Glen Stevens, DO, PhD:

In the United States, it is estimated that one to three million people suffer from postural orthostatic tachycardia syndrome or POTS. And there is mounting evidence that the number of individuals afflicted with this disease has grown, and continues to grow with the arrival of the SARS-CoV-2. In today's episode of Neuro Pathways, we're discussing the often challenging diagnosis and management of POTS. I'm your host, Glen Stevens, neurologist/neuro-oncologist in Cleveland Clinic's Neurological Institute. And joining me for today's conversation is Dr. Robert Wilson. Dr. Wilson is a neurologist in Cleveland Clinic's Neuromuscular Center. Rob, welcome to Neuro Pathways.

Robert Wilson, DO:

Thanks for having me.

Glen Stevens, DO, PhD:

So Rob, during my PhD almost 40 years ago, I hate to admit that, my PhD was on orthostatic intolerance. I'm not sure if you know that or not, but I studied orthostatic intolerance, and we were mostly interested in orthostasis related to zero-G gravity. So, we worked with the space program, and our interest was when people go to space, they get very compliant, they don't have gravity, so when they come back to Earth, when they stand up, the blood pools in the legs, they're very compliant, it doesn't get pushed back to the heart, and they pass out. And we were looking at mechanisms whereby we could get the blood to go back to the heart and maintain orthostasis in these patients. And the other PhD candidate with me ended up becoming an astronaut and went up in the shuttle, and did some of our experiments in the shuttle, so it was quite exciting. But now I don't do any of that, of course. And I'm glad that we have you to do this.

Glen Stevens, DO, PhD:

But take us through the different types of POTS or orthostatic intolerance. What is it that you do, and what's the disorder that you see?

Robert Wilson, DO:

It's interesting. We'll get to that, but I always reference the astronauts when I talk to the patients to get them to understand orthostatic disorders because of how gravity is relevant for them not to have a concept for the disorder, and why it's important, and the early astronauts, and how exercise matters, and these concepts. And I'm actually in neuro-oncologist fellowship training. I did neuro-oncology for years, and I learned about orthostatic disorders from really mainly working with people who have sort of chronic disease aftermath and oncology treatments, late effects, when I was at Penn and CHOP. So, that's how I learned about it. So you and I very maybe mirrored more than we realize. So, I was glad to be here today. So, your question is about this sort of the types of POTS, right?

Glen Stevens, DO, PhD:

Yes.

Robert Wilson, DO:

And it's interesting, it's probably more than we realize. I mean, generally there's sort of big three groups. As a neurologist, there's the neuropathic POTS which we always talk about, which is that more of that neuropathy group. They have often associated small fiber neuropathy, they're the low blood pressure types that we see. Often, we'll find them in a clinical exam. When they come in, they have low blood pressure, you might actually see if you do bedside orthostatics, they drop their blood pressure. They're the ones who find them more conventional in our learning, in our knowledge of practice that you'll see they have the blood pressure changes. Many of the POTS patients will not drop their blood pressure. You might find things in clinical exam that they have more conventional small fiber neuropathy findings on the [inaudible 00:04:09] neurologic exam. Their testing might show in Skinner biopsy. You have the opportunity to get a QSAR in your community, you might find abnormalities.

Robert Wilson, DO:

Those are those patients that we probably, as neurologists or whoever, might listen to this, we might understand as the more conventional orthostatic patient. They also might have those skin color changes that we all sort of note, associate with, with like the blue legs or red legs. They're fatigued or light headed, they may faint. That's the neuropathic POTS, which are often associated with sometimes autoimmune, Sjogren's, celiac, chronic disease aftermath.
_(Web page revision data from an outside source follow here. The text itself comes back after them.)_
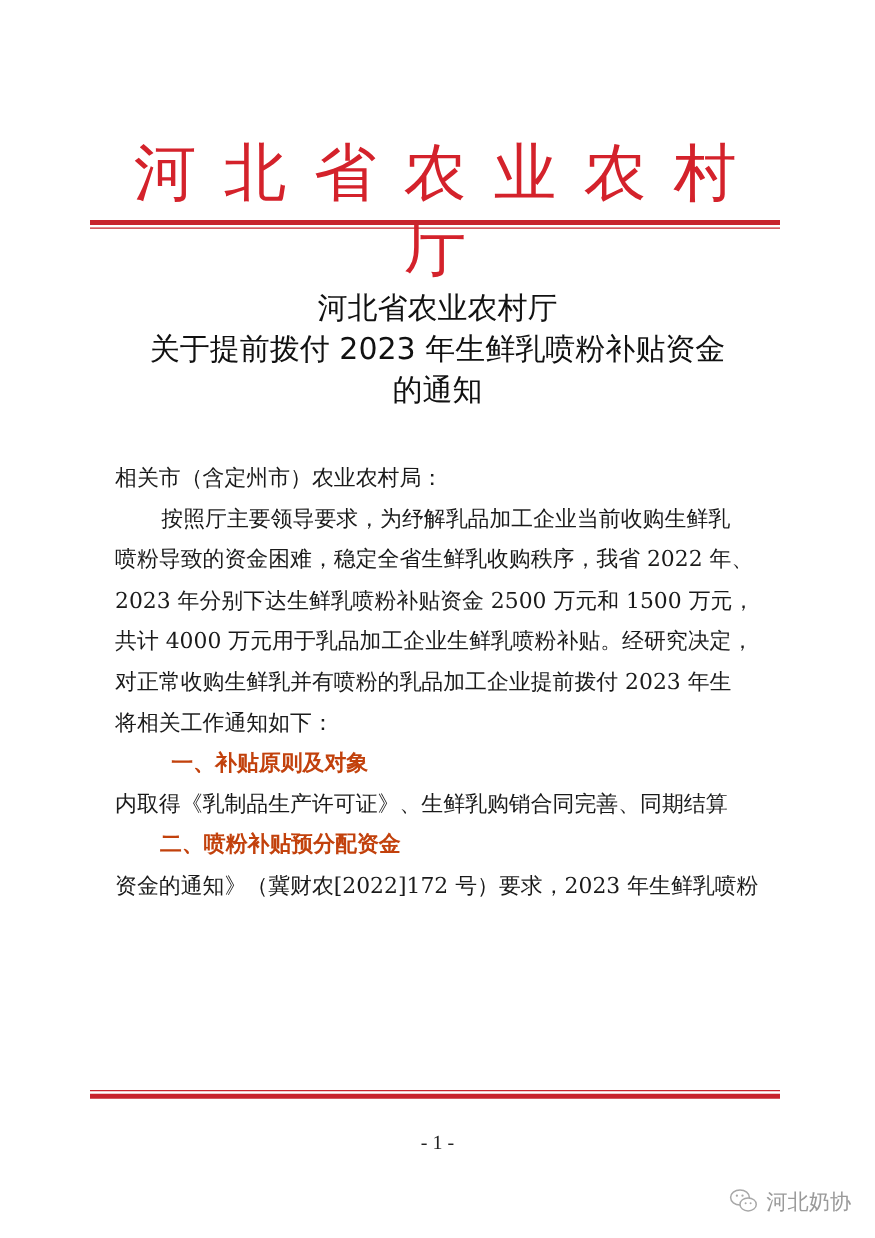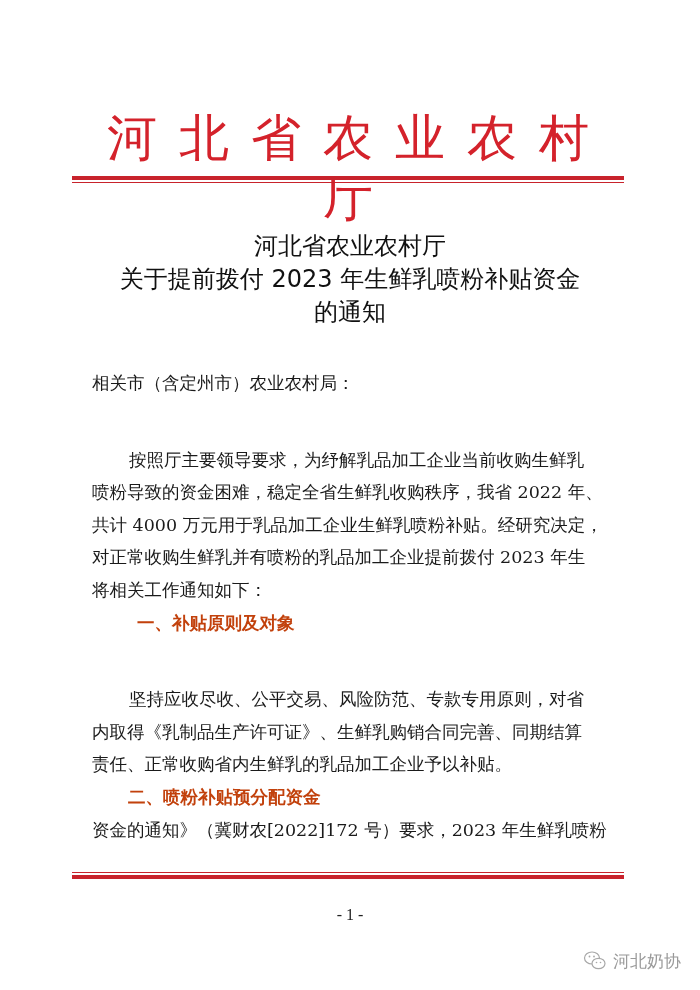"按照厅主要领导要求，为纾解乳品加工企业当前收购生鲜乳" .indent { margin-top: 44px -> none }
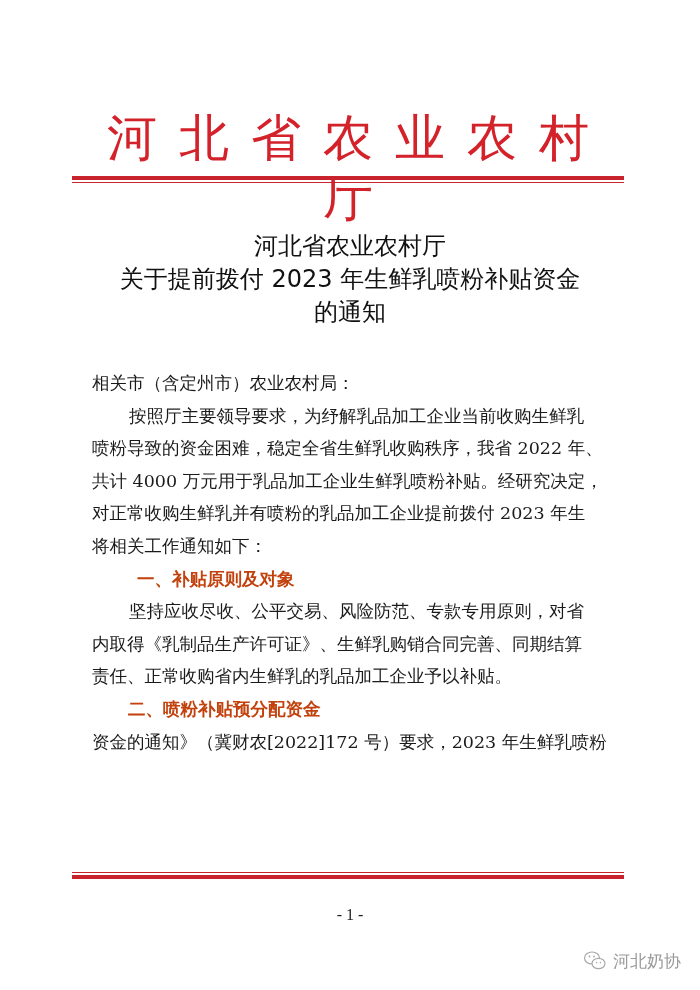"2023 年分别下达生鲜乳喷粉补贴资金 2500 万元和 1500" div.line { html: none -> <div>2023 年分别下达生鲜乳喷粉补贴资金 2500 万元和 1500 万元，</div> }
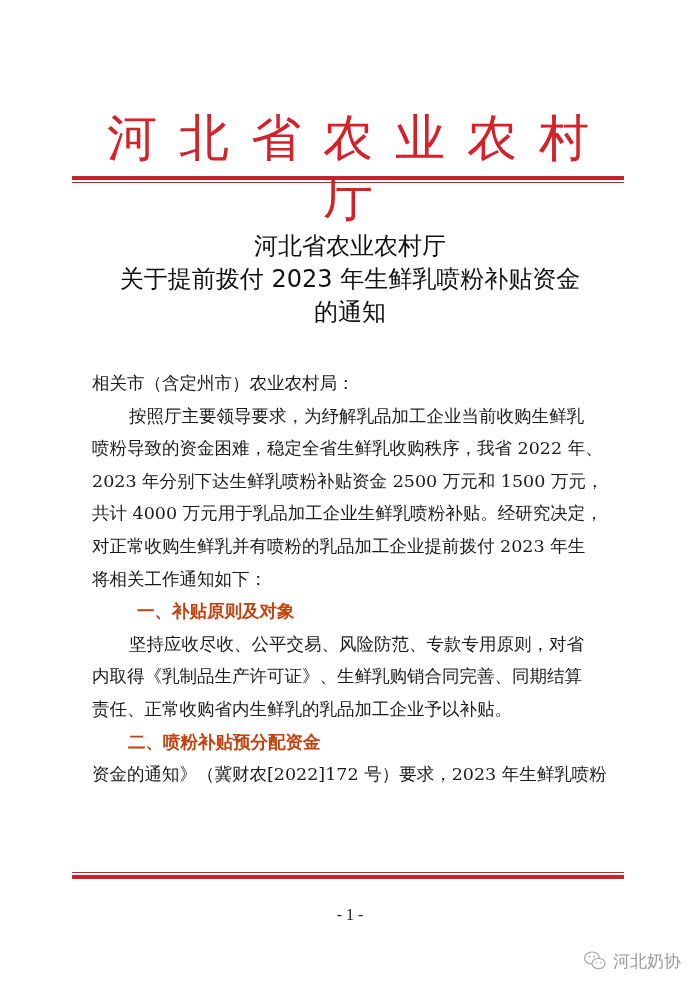"坚持应收尽收、公平交易、风险防范、专款专用原则，对省" div.line { html: <div>坚持应收尽收、公平交易、风险防范、专款专用原则，对省</div> -> none }
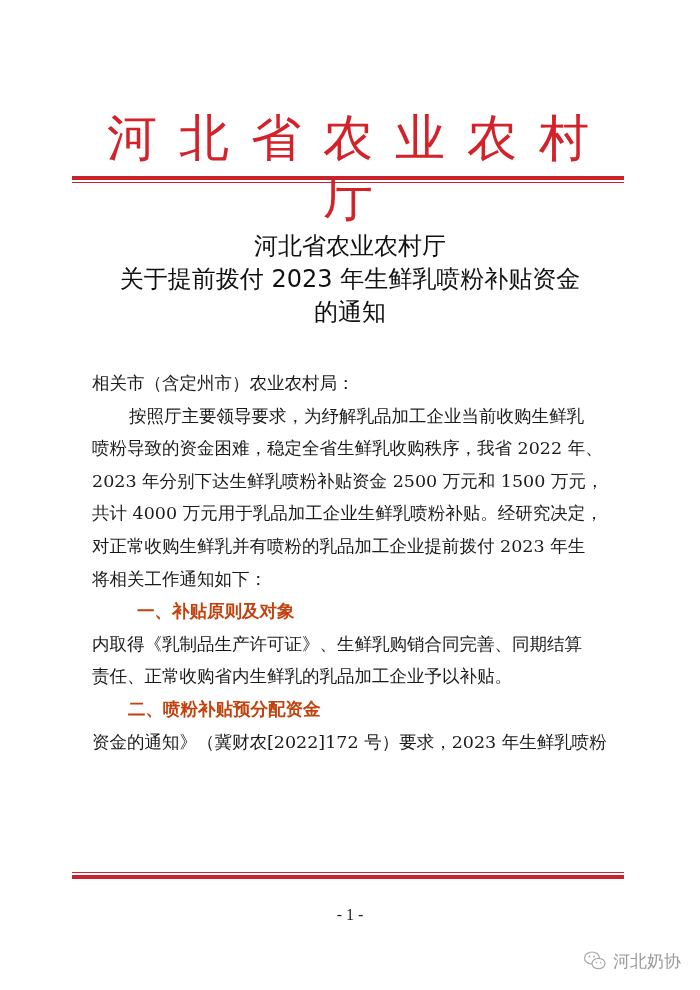"责任、正常收购省内生鲜乳的乳品加工企业予以补贴。" div.line { html: <div>责任、正常收购省内生鲜乳的乳品加工企业予以补贴。</div> -> none }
And then we also have that sort of what you call hyperadrenergic POTS, which are the ones I think that probably we see a lot at the clinic, the patients who maybe come to us who may get diagnosed, or have those sort of mish-mash of symptoms, go more of that baroreceptor dysregulation. They're much more jittery, probably ones who are more challenging for people to handle because, their symptoms can be misunderstood as anxiety. They're jittery, they're nervous, they have digestion, they have brain fog, they hard of focus, their heart rates are dysregulated, they might not have as much fainting. They can actually faint from high heart rate, low cardiac output. They might not drop their blood pressure, they may have moments of hypertension. We might find elevated catecholamine levels in their blood tests.

And then there's this other entity, which I find very fascinating and mysterious, the hypovolemic, which may have a different mechanism. There's sort of three groups, but there's probably more than we realize. And a lot of the patients might have some overlap, I personally believe. And there's probably much more to it. And when people ask that question, I always think it's more of future research opportunities, and these patients probably are not as so siloed into these three boxes or three circles. They're much probably Venn diagram. And they probably might evolve into other things over time.

Glen Stevens, DO, PhD:

So, I was very excited to hear you say the word baroreceptor, because all my work was on baroreceptors. I haven't heard baroreceptors for some period of time, but very excited to hear that.

Robert Wilson, DO:

Well, that's an important concept. I think the way to think about these patients with orthostatic disorders, and that'll be the one thing for any clinician, is when you think about them, think about the baroreceptor. That's when problems with physiologic things. It gets dysregulated, it becomes propagated, it becomes automatic. That's how people with head injury can get baroreceptors dysregulation. It gets very sort of like a circuit. And it's a very important mindful space for the clinician to think about these patients. It explains why their heart rates get sustained, why these drugs make sense that we use for these patients, a lot of the mindfulness work it does. And it's a very important concept to think about these patients, and why even these patients in a dysregulated state can have moments of hypertension. Personal orthostatic tendencies can still do the baroreceptor dysregulation, can moments of hypertension.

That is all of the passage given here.